▶ _Directions_: Nothing but the pictures is dropped; write out all the remaining data below exactly.

(Source data)
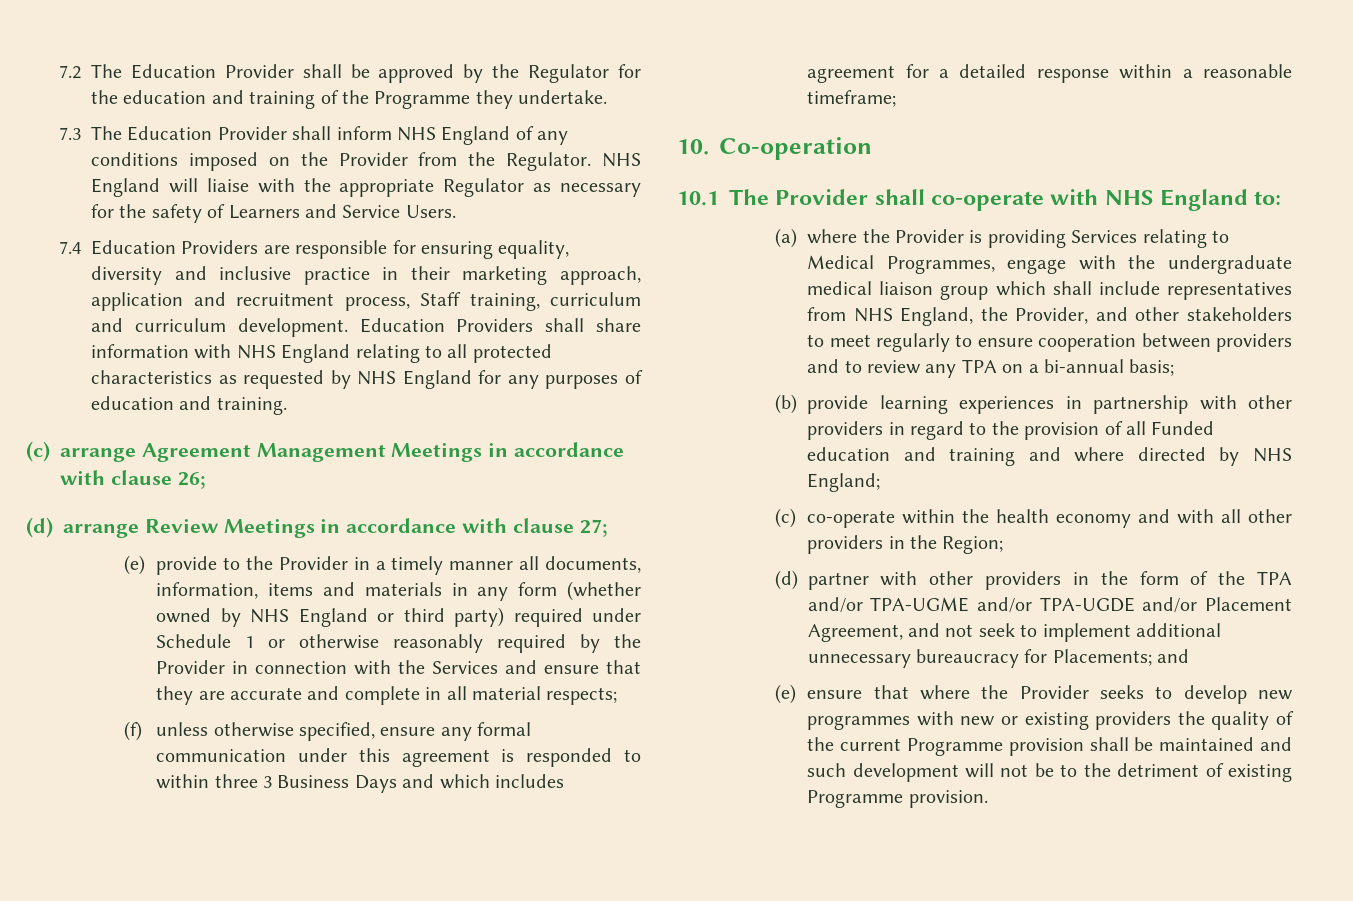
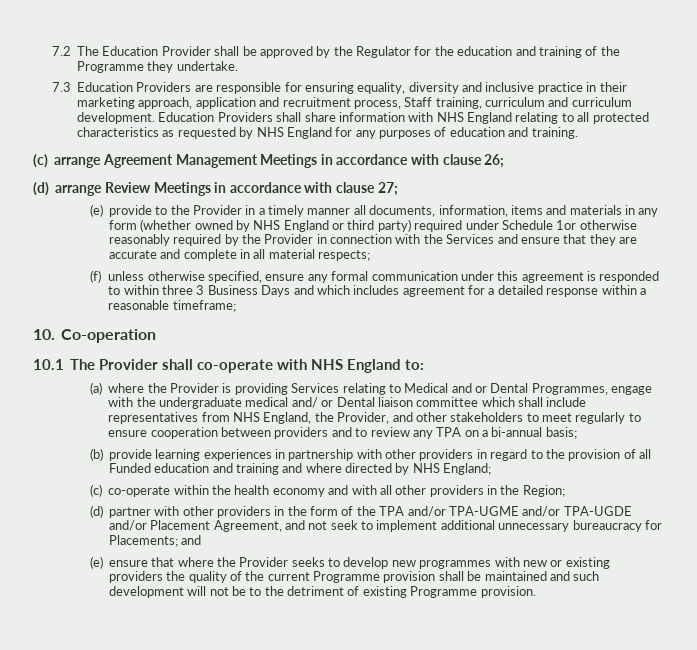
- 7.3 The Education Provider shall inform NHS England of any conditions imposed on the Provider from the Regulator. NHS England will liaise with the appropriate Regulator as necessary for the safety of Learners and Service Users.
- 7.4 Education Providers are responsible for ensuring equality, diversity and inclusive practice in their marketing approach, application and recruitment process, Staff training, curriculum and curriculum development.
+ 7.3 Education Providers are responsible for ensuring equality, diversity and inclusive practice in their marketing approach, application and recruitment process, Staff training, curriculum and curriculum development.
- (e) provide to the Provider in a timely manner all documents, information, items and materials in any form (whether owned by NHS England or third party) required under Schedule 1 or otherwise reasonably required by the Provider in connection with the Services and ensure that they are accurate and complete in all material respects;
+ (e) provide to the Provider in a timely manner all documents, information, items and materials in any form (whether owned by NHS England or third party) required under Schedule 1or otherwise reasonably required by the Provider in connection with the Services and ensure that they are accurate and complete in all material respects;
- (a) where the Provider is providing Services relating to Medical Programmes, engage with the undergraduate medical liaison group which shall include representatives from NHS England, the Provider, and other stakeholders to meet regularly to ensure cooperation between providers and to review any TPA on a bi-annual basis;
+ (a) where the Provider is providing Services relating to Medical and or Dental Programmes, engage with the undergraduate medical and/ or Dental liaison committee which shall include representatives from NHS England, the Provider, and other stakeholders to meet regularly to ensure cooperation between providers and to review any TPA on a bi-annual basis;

▶ _Result_:
- 7.3 The Education Provider shall inform NHS England of any conditions imposed on the Provider from the Regulator. NHS England will liaise with the appropriate Regulator as necessary for the safety of Learners and Service Users.
- 7.4 Education Providers are responsible for ensuring equality, diversity and inclusive practice in their marketing approach, application and recruitment process, Staff training, curriculum and curriculum development.
+ 7.3 Education Providers are responsible for ensuring equality, diversity and inclusive practice in their marketing approach, application and recruitment process, Staff training, curriculum and curriculum development.
- (e) provide to the Provider in a timely manner all documents, information, items and materials in any form (whether owned by NHS England or third party) required under Schedule 1 or otherwise reasonably required by the Provider in connection with the Services and ensure that they are accurate and complete in all material respects;
+ (e) provide to the Provider in a timely manner all documents, information, items and materials in any form (whether owned by NHS England or third party) required under Schedule 1or otherwise reasonably required by the Provider in connection with the Services and ensure that they are accurate and complete in all material respects;
- (a) where the Provider is providing Services relating to Medical Programmes, engage with the undergraduate medical liaison group which shall include representatives from NHS England, the Provider, and other stakeholders to meet regularly to ensure cooperation between providers and to review any TPA on a bi-annual basis;
+ (a) where the Provider is providing Services relating to Medical and or Dental Programmes, engage with the undergraduate medical and/ or Dental liaison committee which shall include representatives from NHS England, the Provider, and other stakeholders to meet regularly to ensure cooperation between providers and to review any TPA on a bi-annual basis;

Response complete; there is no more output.